Lewis Cass ISD board votes to change district name

CASSOPOLIS — After months of deliberation, the Lewis Cass Intermediate School District has decided to change its name. However, what its new name will be has yet to be seen.

Wednesday, the Lewis Cass ISD board met via Zoom. Among a list of several other discussion items was a resolution to accept a recommendation from a specialized committee to change the name of the ISD due to its association with Lewis Cass, a former territorial governor of Michigan. Cass ran for president in 1848 and served as secretary of war under then-President Andrew Jackson.

“This decision is based on a majority consensus of Lewis Cass’ role in the policy on the removal of Native Americans from their land and a unanimous consensus of his political position for southern states to continue with owning slaves,” reads a letter of recommendation from the committee regarding the name change. “We do not intend to rewrite or change the significance of Lewis Cass in Michigan history. Rather this recommendation is meant to acknowledge the importance of the Native American and African American community in Cass County.  Given the ISD’s role of providing educational services to all the children in Cass County, regardless of race, this change aligns with the ISD’s mission.”

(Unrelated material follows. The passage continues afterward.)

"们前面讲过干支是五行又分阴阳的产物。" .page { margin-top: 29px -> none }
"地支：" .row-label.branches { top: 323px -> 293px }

The idea of potentially changing the name of Lewis Cass ISD has been on the board’s agenda since July. In late June, Gov. Gretchen Whitmer removed Lewis Cass’ name from a state office building due to evidence of him being a slave owner, supporting states’ right to choose whether or not to outlaw slavery and implementing policies under President Jackson that relocated and harmed Native Americans.

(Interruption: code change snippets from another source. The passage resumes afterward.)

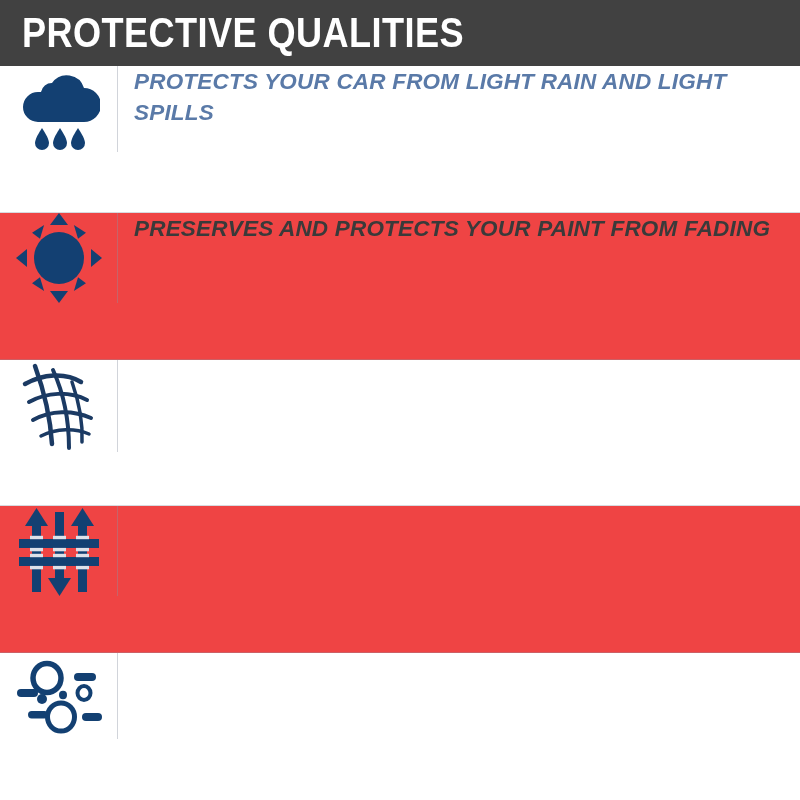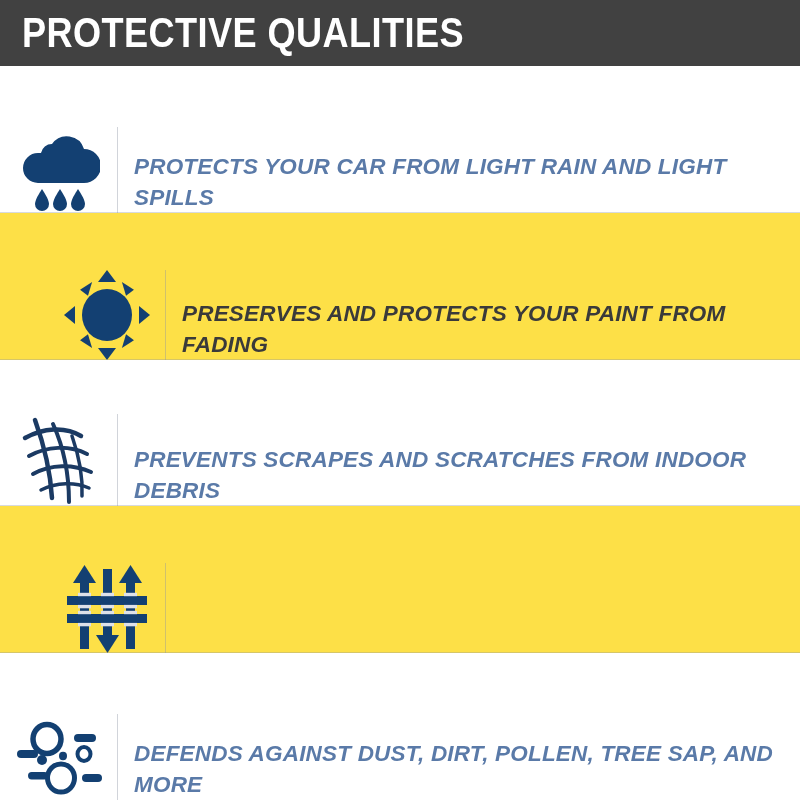"PROTECTS YOUR CAR FROM LIGHT" .row { align-items: flex-end -> flex-start }
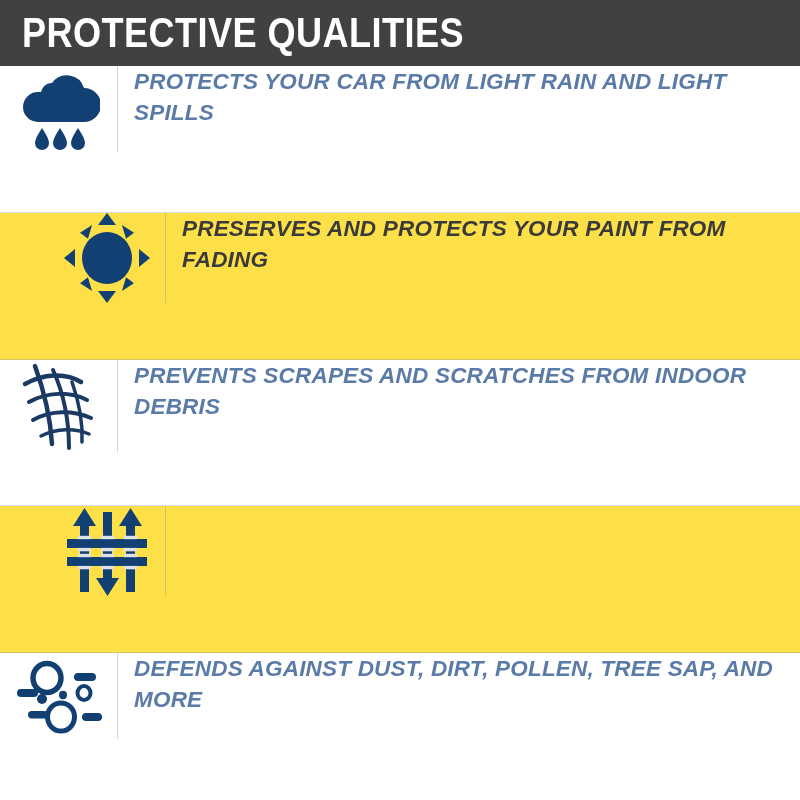"PRESERVES AND PROTECTS YOUR PAINT" .row.alt { background: #fde047 -> #ef4444; padding-left: 48px -> none }
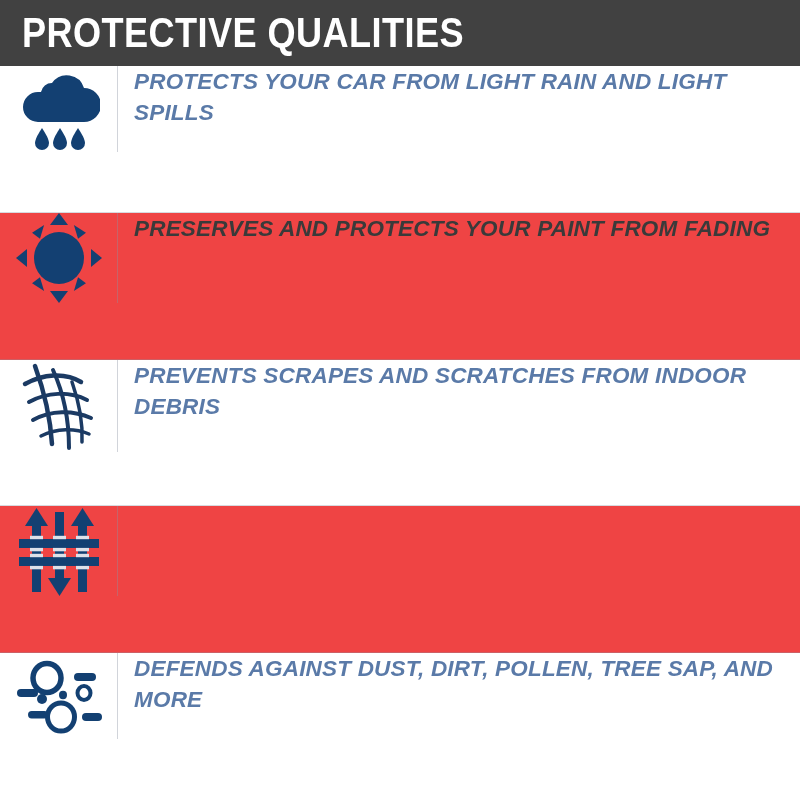"PREVENTS SCRAPES AND SCRATCHES FROM" div.text-cell { html: <div> <div>PREVENTS SCRAPES AND SCRATCHES FROM INDOOR DEBRIS</div> </div> -> none }
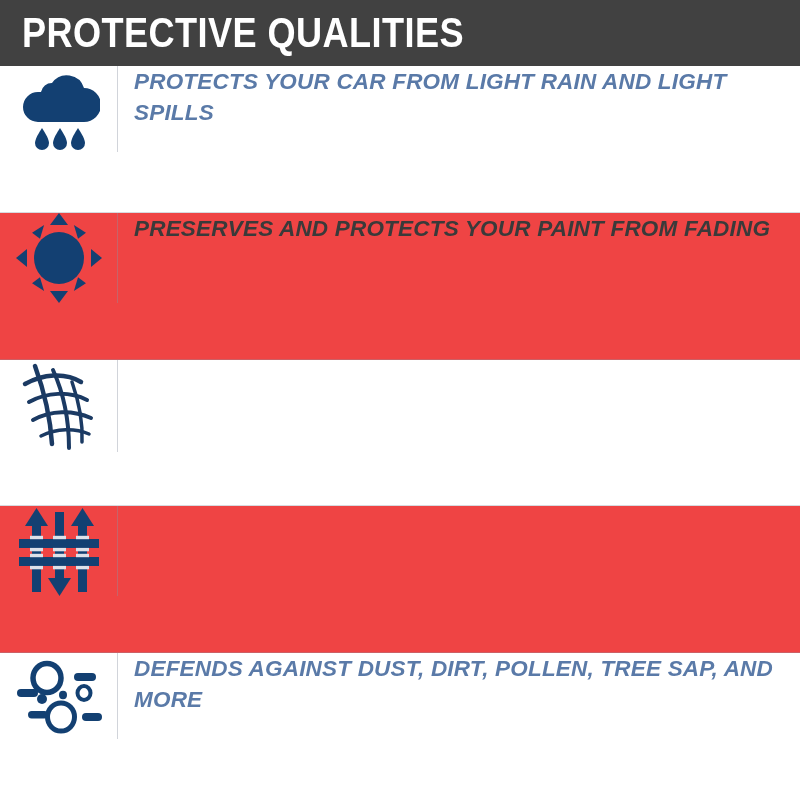"DEFENDS AGAINST DUST, DIRT, POLLEN," div.text-cell { html: <div> <div>DEFENDS AGAINST DUST, DIRT, POLLEN, TREE SAP, AND MORE</div> </div> -> none }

In September, the ISD board formed a committee to specifically look into whether or not a name change for the district was warranted. Superintendent Brent Holcomb said the committee was made up of individuals from diverse backgrounds and considered arguments both for and against a name change.

Skip Dyes, a committee member, said he believed a name change for the district would be more welcoming to students of all backgrounds.

“We are trying to remove all barriers,” Dyes, an African American man, said. “I think the name change is something that will be more inclusive of what the ISD is doing. Everyone will feel like they are a part of the ISD. All my life, I’ve sometimes felt like I’m outside of the group, and I thought it would be best if we could all feel included.”

Julie Dye, a fellow committee member and citizen of the Pokagon Band of Potawatomi Indians, agreed. She added that many members of the Pokagon Band had supported the move to change the ISD’s name.

“I’m emotional just talking about it,” she said.

Now that the ISD board has officially voted to change its name, the hard work of choosing what it will now be called is to begin. Several different names were tossed out during Wednesday’s meeting, including Prairie Heritage ISD and Prairie/Lakes ISD, with board members saying they wanted to choose a name that reflected both the history and geography of Cass County. Ultimately, the board decided to table affirming a new name until its next meeting in January.

“I’m sure we will have a lot of discussions over the next month,” said Kevin Anderson, ISD board president.

Once a new name is chosen and approved by the board, it must be submitted to and approved by the Michigan Department of Education before notifications of the name change can be sent to several agencies, including the Internal Revenue Service. While Holcomb said there is no official timeline in place for the name change, he said the process could last until the start of the fall 2021 school year.

“This is a process,” he said. “It is not going to happen overnight.”